▶ **Input**:
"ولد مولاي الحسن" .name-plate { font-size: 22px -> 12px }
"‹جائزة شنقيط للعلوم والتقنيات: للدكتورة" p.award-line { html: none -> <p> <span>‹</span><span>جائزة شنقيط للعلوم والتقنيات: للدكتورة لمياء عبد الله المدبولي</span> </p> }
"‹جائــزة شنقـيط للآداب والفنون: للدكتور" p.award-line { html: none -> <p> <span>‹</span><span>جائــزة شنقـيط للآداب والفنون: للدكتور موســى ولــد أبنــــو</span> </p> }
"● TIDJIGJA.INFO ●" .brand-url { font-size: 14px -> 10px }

==

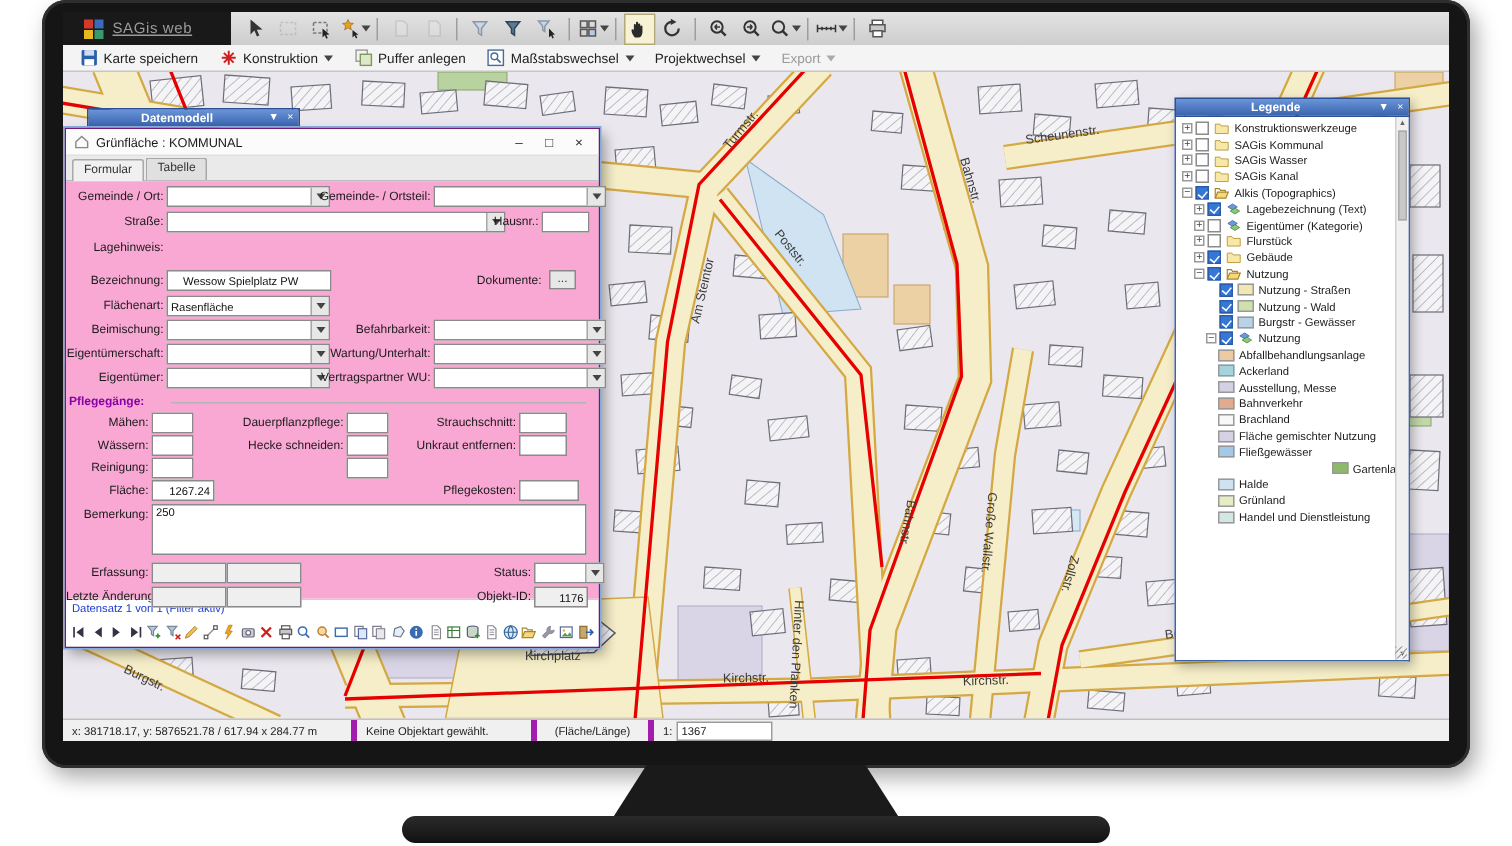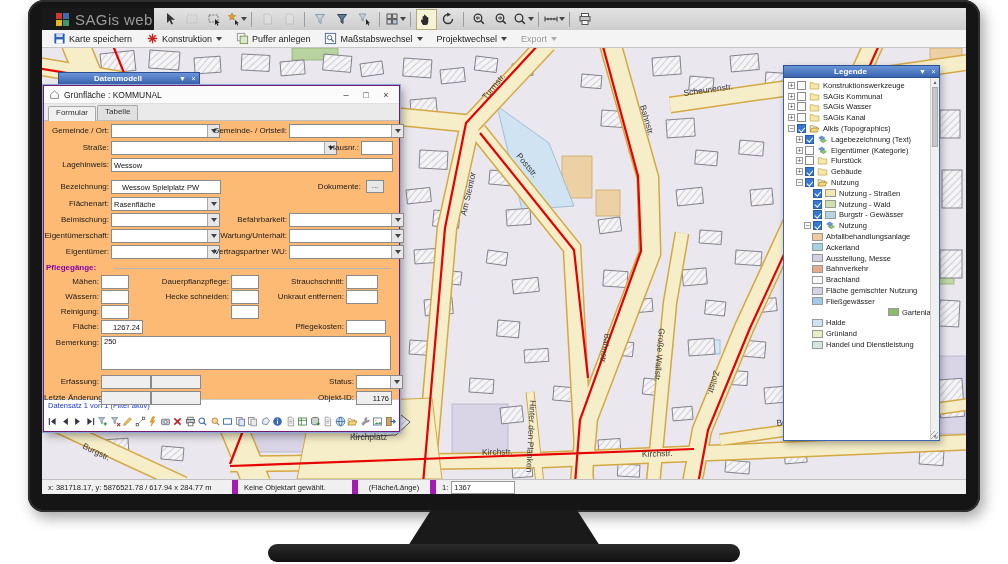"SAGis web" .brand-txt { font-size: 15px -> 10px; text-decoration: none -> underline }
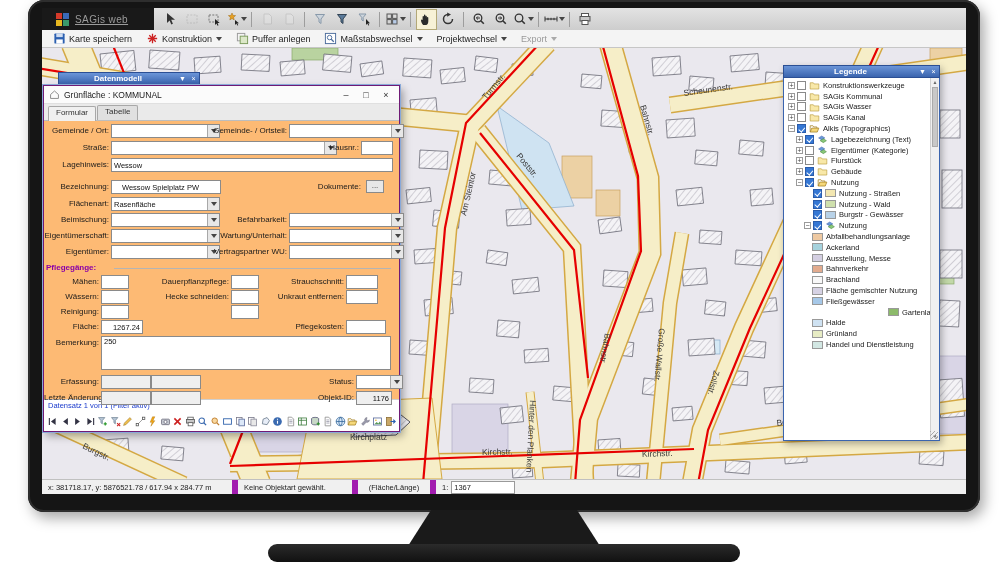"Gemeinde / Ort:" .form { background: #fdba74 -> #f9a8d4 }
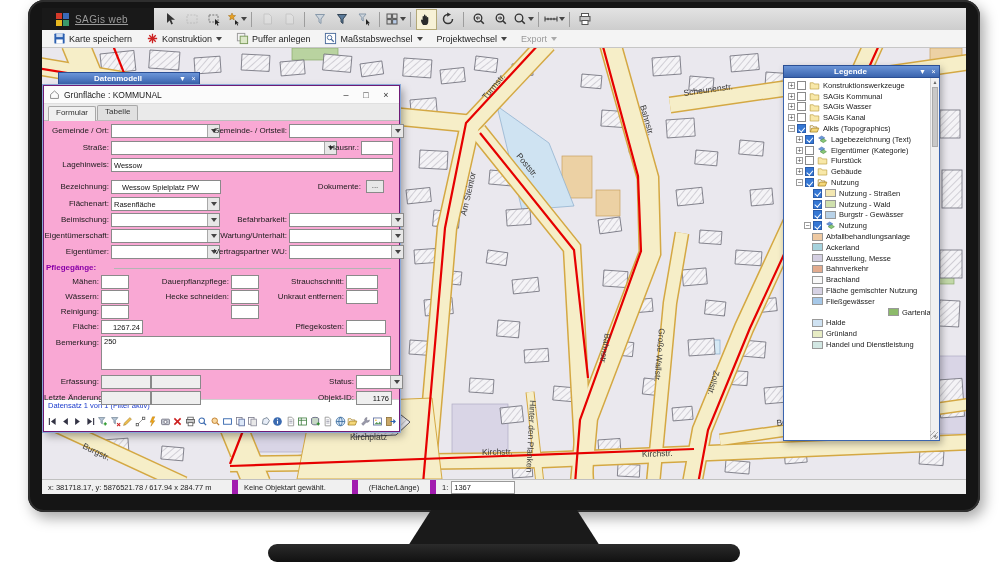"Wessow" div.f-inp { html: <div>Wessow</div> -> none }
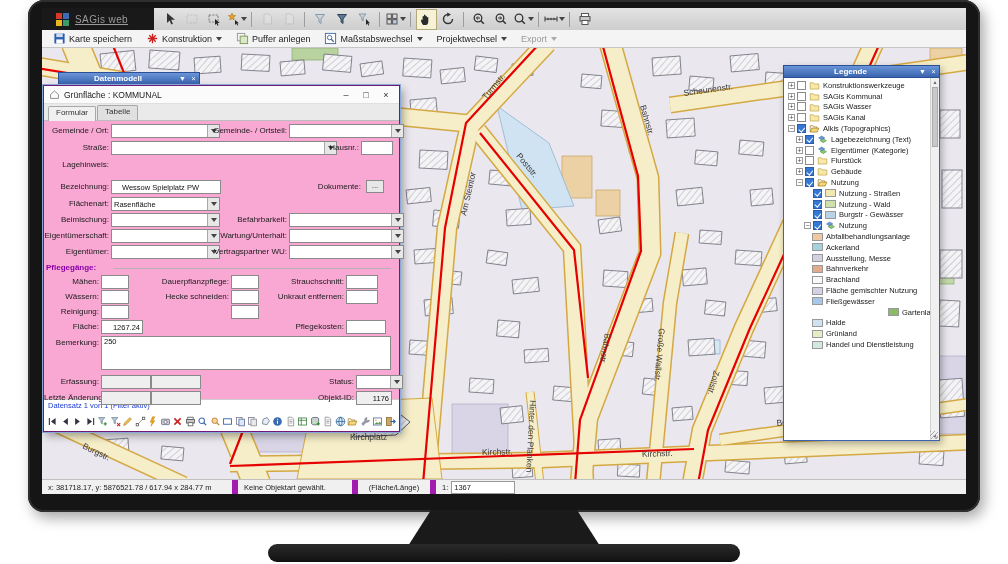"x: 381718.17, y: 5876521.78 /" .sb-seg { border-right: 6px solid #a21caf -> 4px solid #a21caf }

▶ **Task description**:
Wherever the line holding "font-size: 22px ->" falls in the entries above, copy exactly from it through the line holding "font-size: 14px ->", inclusive, and add nothing.

▶ **Response box**:
"ولد مولاي الحسن" .name-plate { font-size: 22px -> 12px }
"‹جائزة شنقيط للعلوم والتقنيات: للدكتورة" p.award-line { html: none -> <p> <span>‹</span><span>جائزة شنقيط للعلوم والتقنيات: للدكتورة لمياء عبد الله المدبولي</span> </p> }
"‹جائــزة شنقـيط للآداب والفنون: للدكتور" p.award-line { html: none -> <p> <span>‹</span><span>جائــزة شنقـيط للآداب والفنون: للدكتور موســى ولــد أبنــــو</span> </p> }
"● TIDJIGJA.INFO ●" .brand-url { font-size: 14px -> 10px }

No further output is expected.